Hamaney: 'Askeri ve siyasi açıdan düşmanı püskürttük'… İran'da yaşananların halk tarafından yapılmadığını ve bunun bir güvenlik meselesi olduğunu savunan Hamaney, "Dostlar ve düşmanlar bilsin ki son günlerdeki güvenlik olaylarında askeri ve siyasi açıdan düşmanı püskürttük. Düşmanı birçok alanda yendiğimiz gibi ekonomik alanda da yeneceğiz" diye konuştu.

İran'da Protestolar Şiddetleniyor Ölü Sayısı Artıyor… Habere göre 3 güvenlik görevlisi göstericiler tarafından bıçaklanarak öldürüldü. Ölenlerden birinin İran Devrim Muhafızları komutanlarından biri olduğu belirtildi.Öte yandan şu ana kadar devam eden gösterilere polis ve Devrim Muhafızları’nın müdahalesi sonucu en az 12 protestocunun da hayatını kaybettiği ifade ediliyor. Ancak hayatını kaybeden protestocu sayısının resmi açıklamaların çok üzerinde olabileceğine de dikkat çekiliyor. Amerika’nın Sesi Farsça Servisi’nin doğrulattığı bilgilere ve fotoğraflara göre en az 7 protestocunun güvenlik güçleri tarafından öldürülmüş oldukları görülüyor.

Af Örgütü: İran’da 106 gösterici öldürüldü… Uluslararası Af Örgütü, İran’da benzin zamlarını protesto eden en az 106 göstericinin öldürüldüğünü duyurdu. Örgütün Twitter hesabından Salı günü yapılan açıklamada polisin 21 kentte göstericilerin üzerine ateş açarak onlarca kişinin ölümüne neden olduğu ifade edildi. Açıklamada, İran güvenlik güçlerinin göstericilere uyguladığı şiddetin çok sayıda video kaydı ve tanık ifadeleriyle kanıtlandığı belirtildi.

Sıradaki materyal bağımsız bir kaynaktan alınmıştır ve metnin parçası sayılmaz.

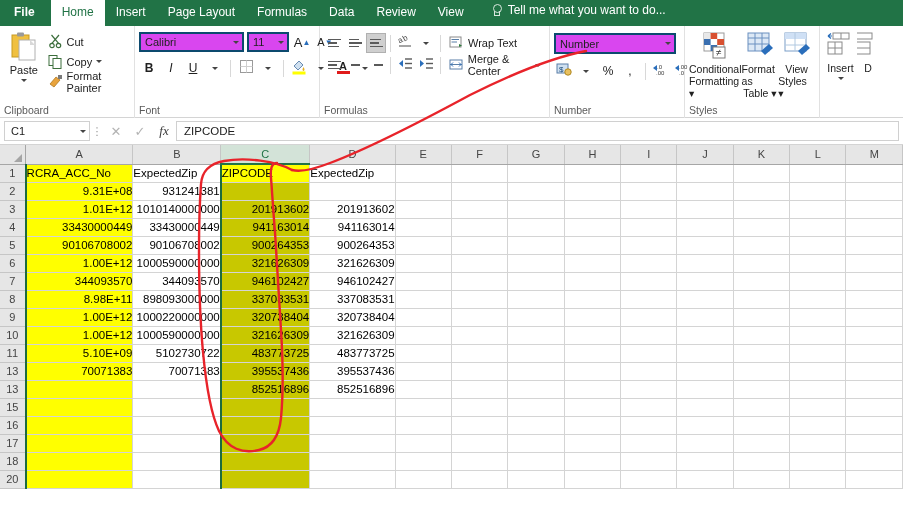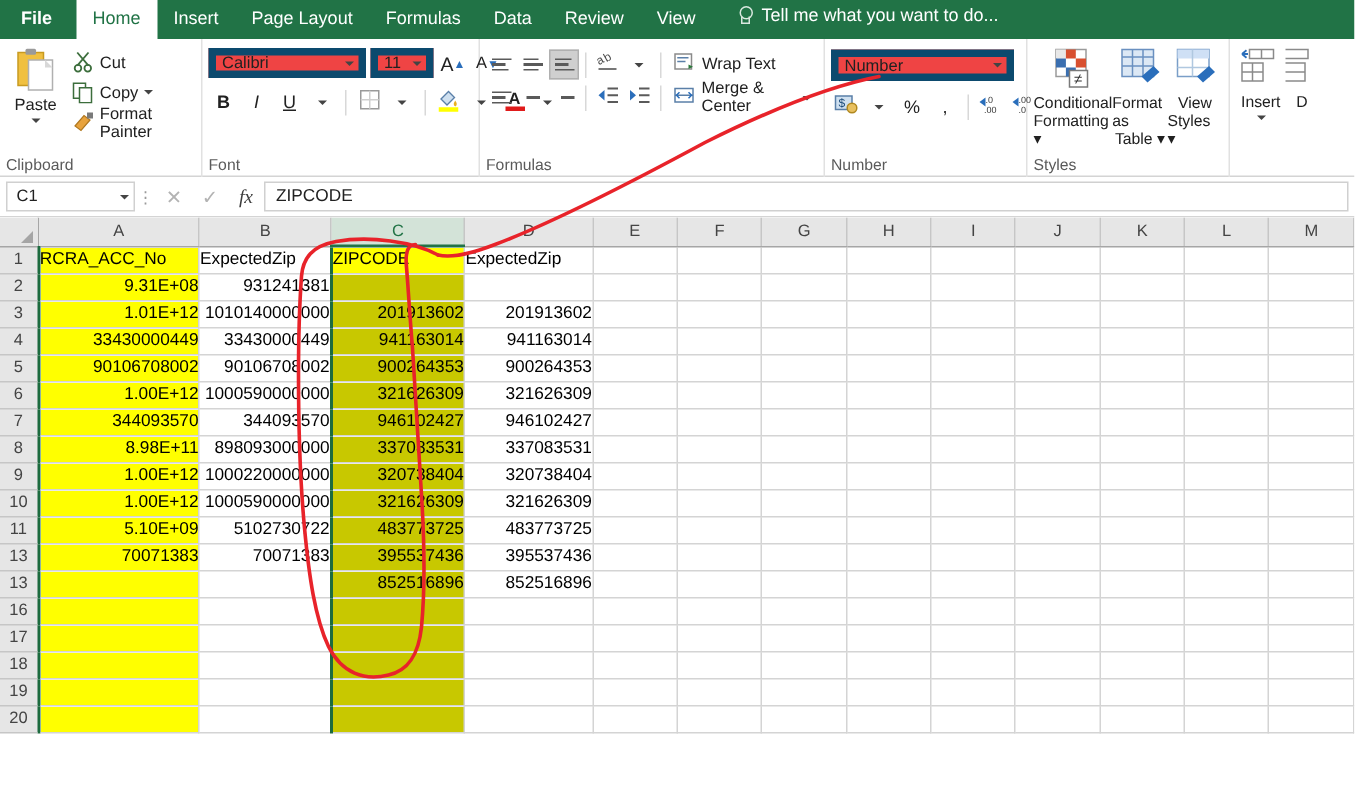--- a/index.html
+++ b/index.html
@@ -91,21 +91,21 @@
   .caret-dn { width:0;height:0;border-left:3.5px solid transparent;border-right:3.5px solid transparent;border-top:3.5px solid #444; margin-top:3px;}
   .cb-items { display:flex; flex-direction:column; gap:3px; padding-top:4px; padding-left:4px;}
   .cb-item { display:flex; align-items:center; gap:4px; font-size:11px; color:#212121; height:17px; cursor:default;}
   .mini-ico{ width:15px;height:15px; position:relative; display:inline-block;}
 
   
   .g-font { width:185px; }
   .fontrow1 { display:flex; align-items:center; gap:3px; padding-top:3px; }
   .fontrow2 { display:flex; align-items:center; gap:2px; padding-top:6px; }
   .combo {
-    height:20px; border:5px solid #0c4a6e; background:#ef4444;
+    height:20px; border:2px solid #0c4a6e; background:#d946ef;
     display:flex; align-items:center; justify-content:space-between;
     padding:0 3px 0 4px; font-size:11px; color:#212121; cursor:default;
   }
   .combo .cv{ overflow:hidden; white-space:nowrap; }
   .combo .ar{ width:0;height:0;border-left:3px solid transparent;border-right:3px solid transparent;border-top:3.5px solid #444; margin-left:4px;}
   .font-name { width:105px; }
   .font-size { width:42px; }
   .btn {
     min-width:20px; height:20px; display:flex; align-items:center; justify-content:center;
     font-size:12px; color:#212121; cursor:default; border:1px solid transparent;
@@ -805,20 +805,36 @@
           <td class="cell num" style="width: 58px;"></td>
           <td class="cell num" style="width: 58px;"></td>
           <td class="cell num" style="width: 58px;"></td>
           <td class="cell num" style="width: 58px;"></td>
           <td class="cell num" style="width: 58px;"></td>
           <td class="cell num" style="width: 58px;"></td>
           <td class="cell num" style="width: 58px;"></td>
           <td class="cell num" style="width: 58px;"></td>
         </tr>
         <tr>
+          <td class="rowhead">15</td>
+          <td class="cell num yellowcol colA" style="width: 108px;"></td>
+          <td class="cell num" style="width: 88px;"></td>
+          <td class="cell num olivecol selcolC" style="width: 90px;"></td>
+          <td class="cell num" style="width: 86px;"></td>
+          <td class="cell num" style="width: 58px;"></td>
+          <td class="cell num" style="width: 58px;"></td>
+          <td class="cell num" style="width: 58px;"></td>
+          <td class="cell num" style="width: 58px;"></td>
+          <td class="cell num" style="width: 58px;"></td>
+          <td class="cell num" style="width: 58px;"></td>
+          <td class="cell num" style="width: 58px;"></td>
+          <td class="cell num" style="width: 58px;"></td>
+          <td class="cell num" style="width: 58px;"></td>
+        </tr>
+        <tr>
           <td class="rowhead">16</td>
           <td class="cell num yellowcol colA" style="width: 108px;"></td>
           <td class="cell num" style="width: 88px;"></td>
           <td class="cell num olivecol selcolC" style="width: 90px;"></td>
           <td class="cell num" style="width: 86px;"></td>
           <td class="cell num" style="width: 58px;"></td>
           <td class="cell num" style="width: 58px;"></td>
           <td class="cell num" style="width: 58px;"></td>
           <td class="cell num" style="width: 58px;"></td>
           <td class="cell num" style="width: 58px;"></td>
@@ -838,36 +854,20 @@
           <td class="cell num" style="width: 58px;"></td>
           <td class="cell num" style="width: 58px;"></td>
           <td class="cell num" style="width: 58px;"></td>
           <td class="cell num" style="width: 58px;"></td>
           <td class="cell num" style="width: 58px;"></td>
           <td class="cell num" style="width: 58px;"></td>
           <td class="cell num" style="width: 58px;"></td>
         </tr>
         <tr>
           <td class="rowhead">18</td>
-          <td class="cell num yellowcol colA" style="width: 108px;"></td>
-          <td class="cell num" style="width: 88px;"></td>
-          <td class="cell num olivecol selcolC" style="width: 90px;"></td>
-          <td class="cell num" style="width: 86px;"></td>
-          <td class="cell num" style="width: 58px;"></td>
-          <td class="cell num" style="width: 58px;"></td>
-          <td class="cell num" style="width: 58px;"></td>
-          <td class="cell num" style="width: 58px;"></td>
-          <td class="cell num" style="width: 58px;"></td>
-          <td class="cell num" style="width: 58px;"></td>
-          <td class="cell num" style="width: 58px;"></td>
-          <td class="cell num" style="width: 58px;"></td>
-          <td class="cell num" style="width: 58px;"></td>
-        </tr>
-        <tr>
-          <td class="rowhead">19</td>
           <td class="cell num yellowcol colA" style="width: 108px;"></td>
           <td class="cell num" style="width: 88px;"></td>
           <td class="cell num olivecol selcolC" style="width: 90px;"></td>
           <td class="cell num" style="width: 86px;"></td>
           <td class="cell num" style="width: 58px;"></td>
           <td class="cell num" style="width: 58px;"></td>
           <td class="cell num" style="width: 58px;"></td>
           <td class="cell num" style="width: 58px;"></td>
           <td class="cell num" style="width: 58px;"></td>
           <td class="cell num" style="width: 58px;"></td>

Irak İçişleri Bakanlığı: Teyakkuz durumu sona erdi… Irak İçişleri Bakanlığı, ülkede devam eden gösteriler nedeniyle yaklaşık bir aydır uygulanan 'yüksek teyakkuz durumuna' son verildiğini duyurdu. Bakanlık tarafından yapılan yazılı açıklamada, Bakan Yasin Tahir el-Yasir'in talimatıyla, 24 Ekim'den bu yana uygulamaya konulan yüksek teyakkuz durumunun bitirildiği ifade edildi. Açıklamada, kararın, güvenlik konusunda ilerleme kaydedilmesi sonucu alındığı aktarıldı.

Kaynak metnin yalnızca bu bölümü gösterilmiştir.